**Work instruction**
Spot each line in the records below where the word "left" occurs, then copy it.

(Front-end code change data)
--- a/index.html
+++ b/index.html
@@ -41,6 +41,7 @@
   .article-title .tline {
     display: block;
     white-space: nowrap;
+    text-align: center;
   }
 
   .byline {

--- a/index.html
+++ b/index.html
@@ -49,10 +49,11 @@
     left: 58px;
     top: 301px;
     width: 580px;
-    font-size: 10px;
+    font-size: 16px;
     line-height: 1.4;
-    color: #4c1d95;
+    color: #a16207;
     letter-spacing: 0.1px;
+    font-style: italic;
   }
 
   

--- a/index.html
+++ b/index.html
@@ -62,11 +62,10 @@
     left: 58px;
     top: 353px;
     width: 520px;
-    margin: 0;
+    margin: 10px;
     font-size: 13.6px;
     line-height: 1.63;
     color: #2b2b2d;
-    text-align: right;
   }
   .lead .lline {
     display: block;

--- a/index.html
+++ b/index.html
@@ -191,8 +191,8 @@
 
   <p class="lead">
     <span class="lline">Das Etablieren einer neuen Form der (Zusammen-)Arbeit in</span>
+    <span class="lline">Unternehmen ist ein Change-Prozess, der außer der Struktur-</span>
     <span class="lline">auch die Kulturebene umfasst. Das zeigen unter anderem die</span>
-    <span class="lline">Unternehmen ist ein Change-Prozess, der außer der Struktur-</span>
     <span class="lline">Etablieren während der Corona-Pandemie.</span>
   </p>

--

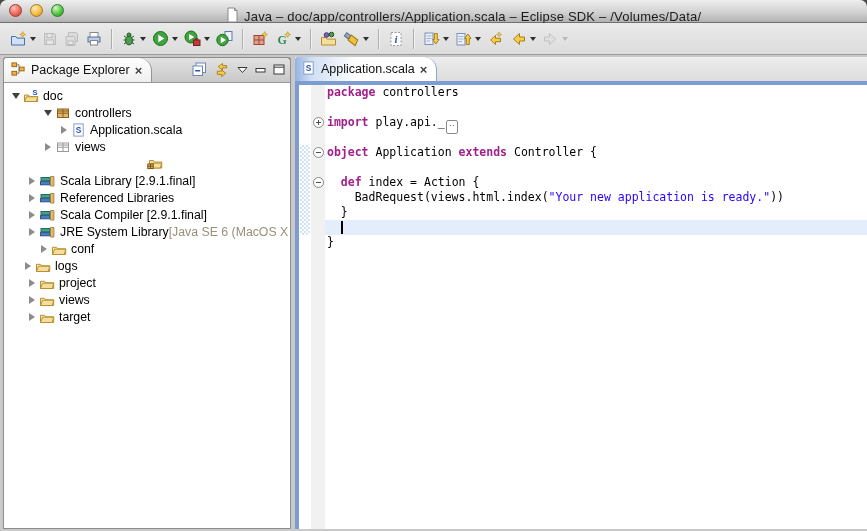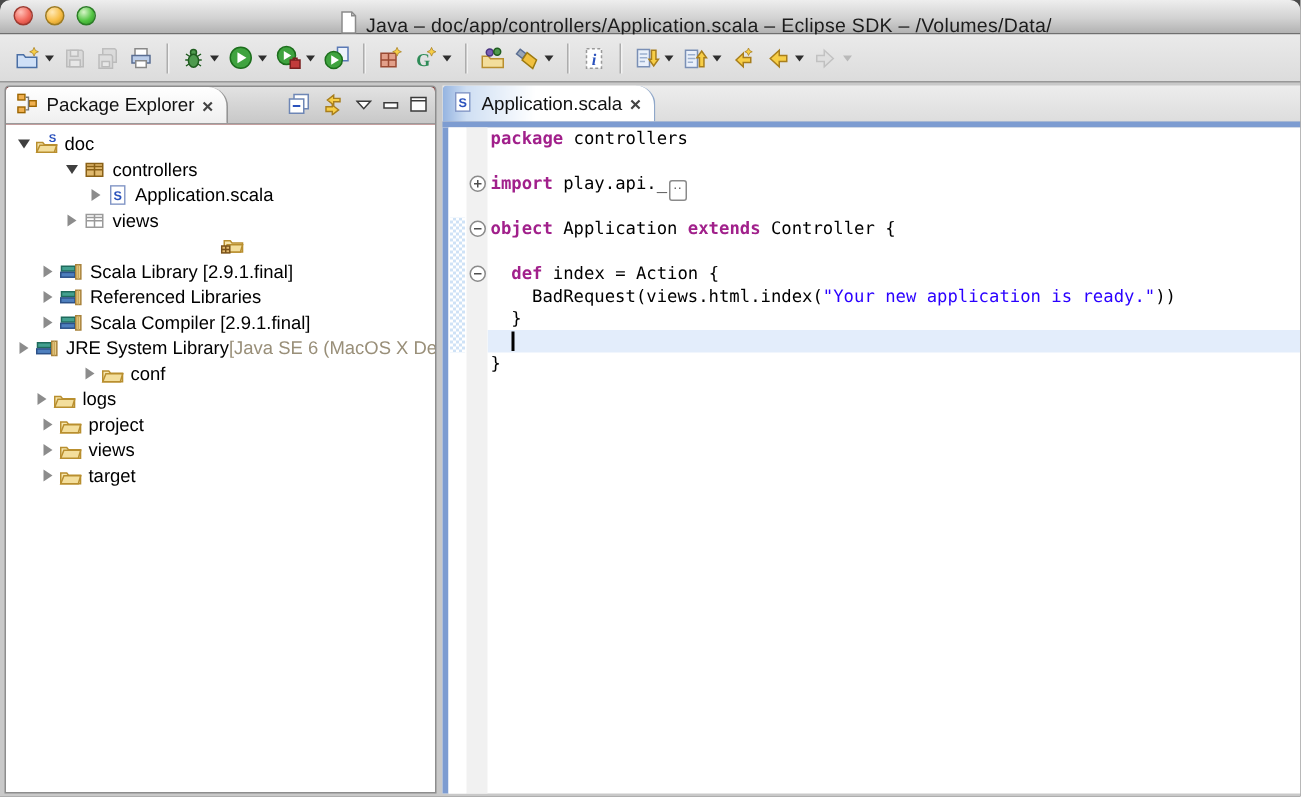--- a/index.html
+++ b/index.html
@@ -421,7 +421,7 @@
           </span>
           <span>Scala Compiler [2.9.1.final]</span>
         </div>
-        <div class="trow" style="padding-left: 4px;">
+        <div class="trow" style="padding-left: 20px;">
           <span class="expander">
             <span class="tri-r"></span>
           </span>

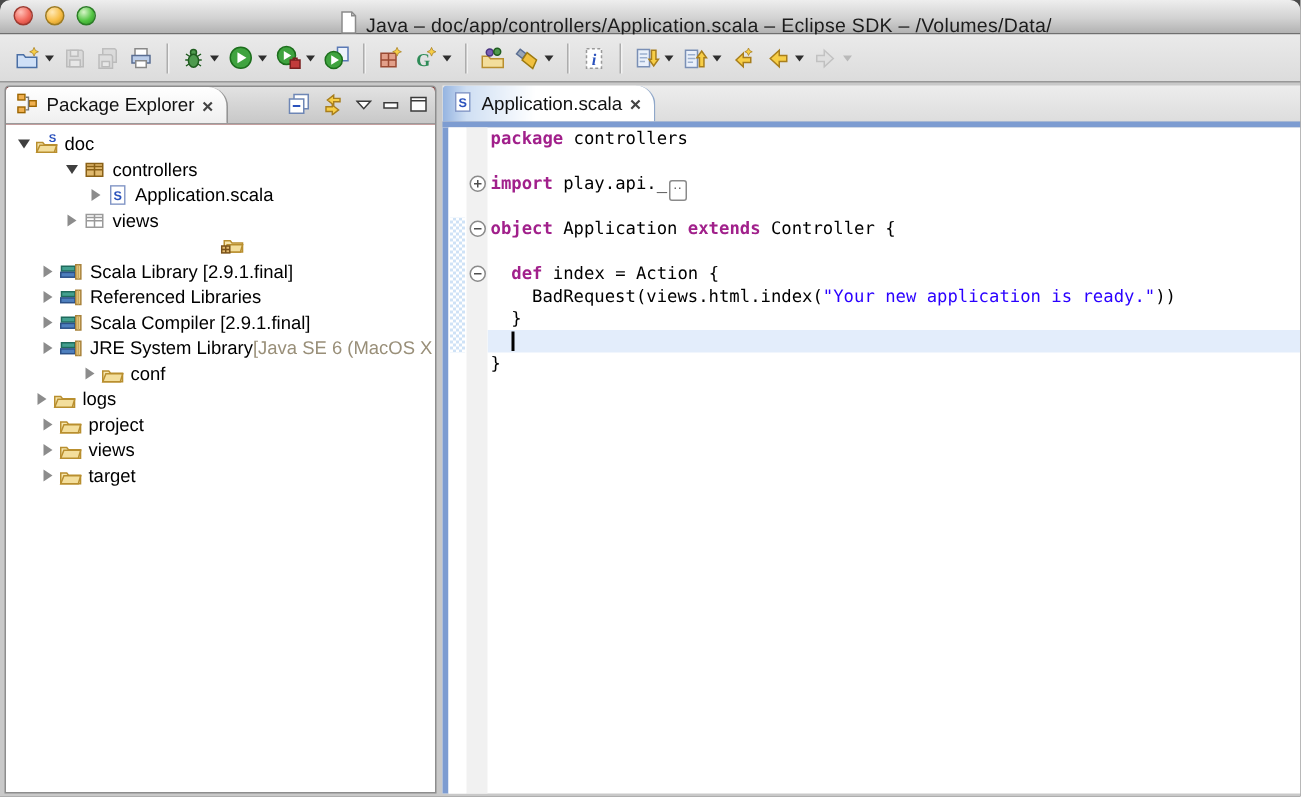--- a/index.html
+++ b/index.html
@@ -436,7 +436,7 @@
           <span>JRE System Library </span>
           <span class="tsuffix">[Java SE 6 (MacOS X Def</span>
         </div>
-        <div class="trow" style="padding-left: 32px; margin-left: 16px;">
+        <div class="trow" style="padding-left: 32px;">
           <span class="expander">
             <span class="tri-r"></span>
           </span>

**Exercise answer**
     left: 58px;
     left: 58px;
-        <div class="trow" style="padding-left: 4px;">
+        <div class="trow" style="padding-left: 20px;">
-        <div class="trow" style="padding-left: 32px; margin-left: 16px;">
+        <div class="trow" style="padding-left: 32px;">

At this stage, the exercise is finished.